Last month, the FDA held public hearings on plans to regulate diagnostic tests that are manufactured and carried out in the same laboratory, which are called “laboratory-developed tests.”

Regulators say that if such tests aren’t properly validated, they could put patients at risk for things such as missed diagnosis, wrong diagnosis and failure to receive appropriate treatment.

Agendia and other entities, such as Bay Area biotechnology company Genentech Inc., testified in favor of regulating these tests. In a press release, Agendia argued that holding the tests to FDA scrutiny would “inspire greater confidence among investors to enter this emerging market.”

The company’s working on what Sixt called a second-generation, “better test” in response to the coming changes.

Other companies that provide gene-based breast cancer testing include Genomic Health Inc., a publicly traded company from Redwood City.

Sixt said he didn’t consider Clarient Inc., a publicly held cancer testing company based in Aliso Viejo, to be a competitor.

Sixt said the company’s working on “a serious foundation (to be) the No. 1 company in molecular diagnostics.”

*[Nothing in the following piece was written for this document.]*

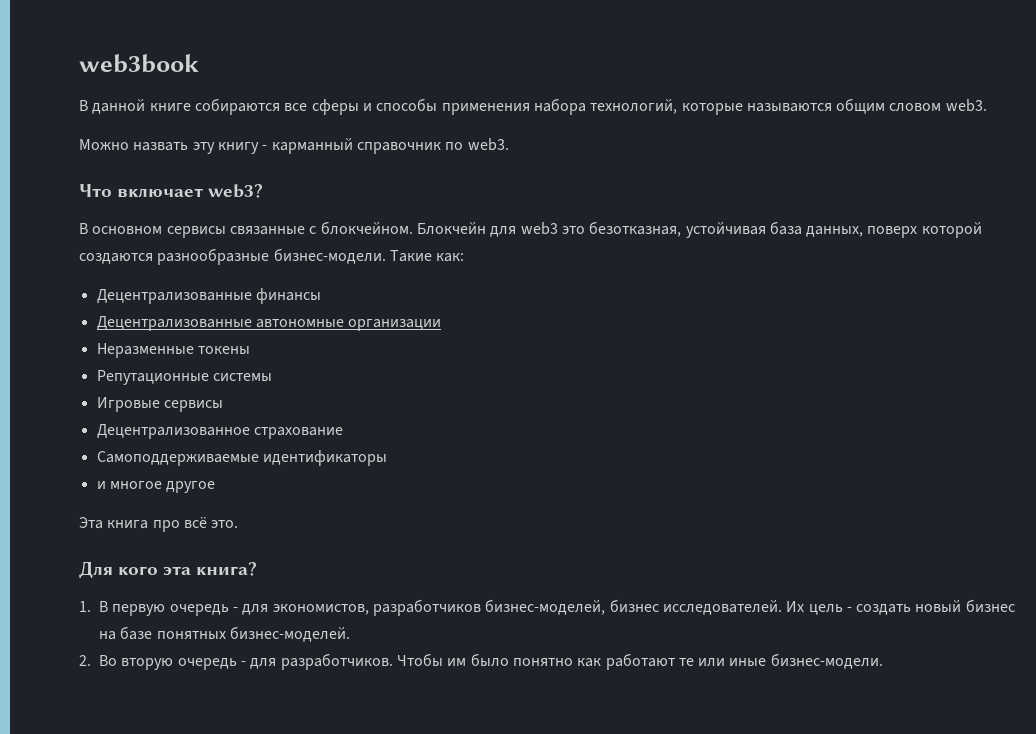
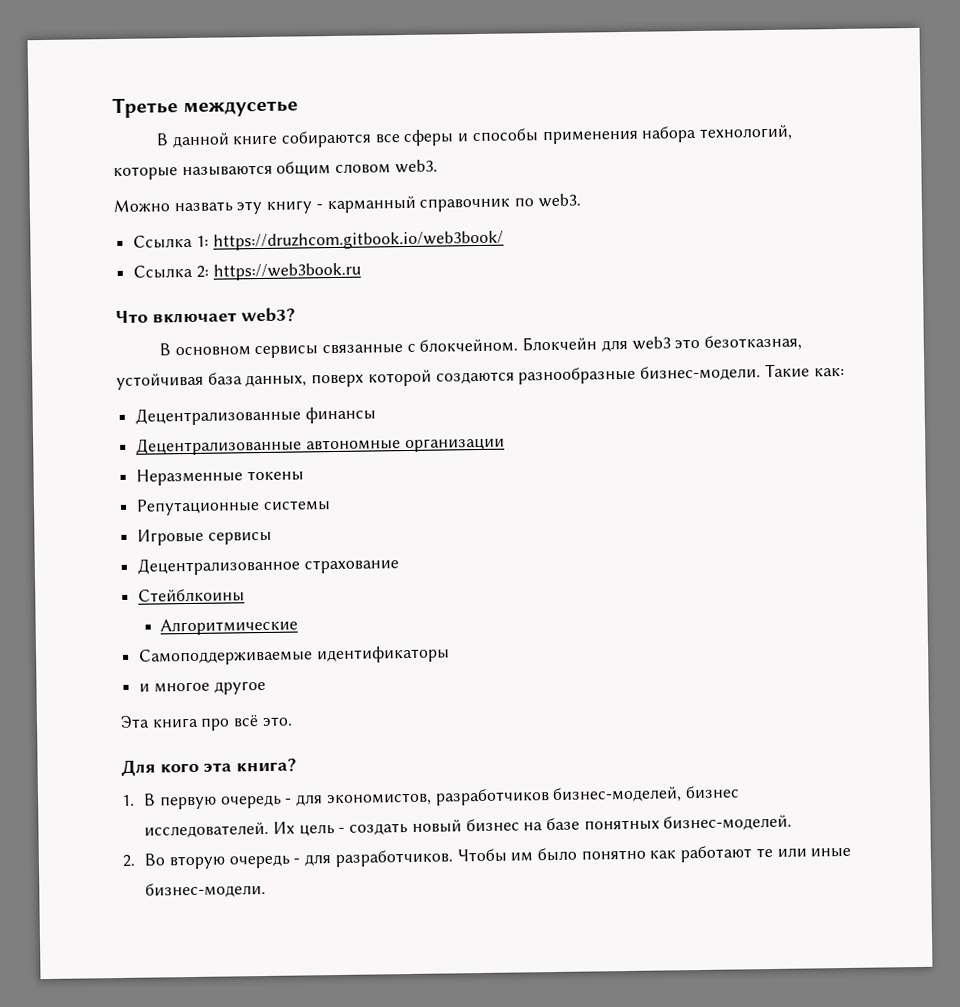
[79,54,199,73] web3book -> [112,97,298,119] Третье междусетье
(509, 144) none -> [133,230,504,251] [133,262,361,281] // Ссылка 1: https://druzhcom.gitbook.io/web3book/ // Ссылка 2: https://web3book.ru
(343, 433) none -> [138,588,246,603] [160,617,299,636] // Стейблкоины // Алгоритмические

Sixt declined to say how much revenue privately held Agendia has yearly.

It wants to grow as an independent company, he said.

“We will be a significant player, and a significant player is always looked on by external parties to potentially partner with or maybe even a party for acquisition,” Sixt said.

Other Tests

Agendia is expanding its core breast cancer focus and moving into other types of cancer tests. It is looking for FDA approval in 2011 for ColoPrint, a colon cancer test it’s developing, Sixt said.

On the breast cancer front, Agendia is participating in I-Spy 2, a clinical trial that’s going to evaluate women with high-risk, rapidly growing breast cancers.

It joins the FDA, the National Institutes of Health, Pfizer Inc. and Abbott Laboratories in the study.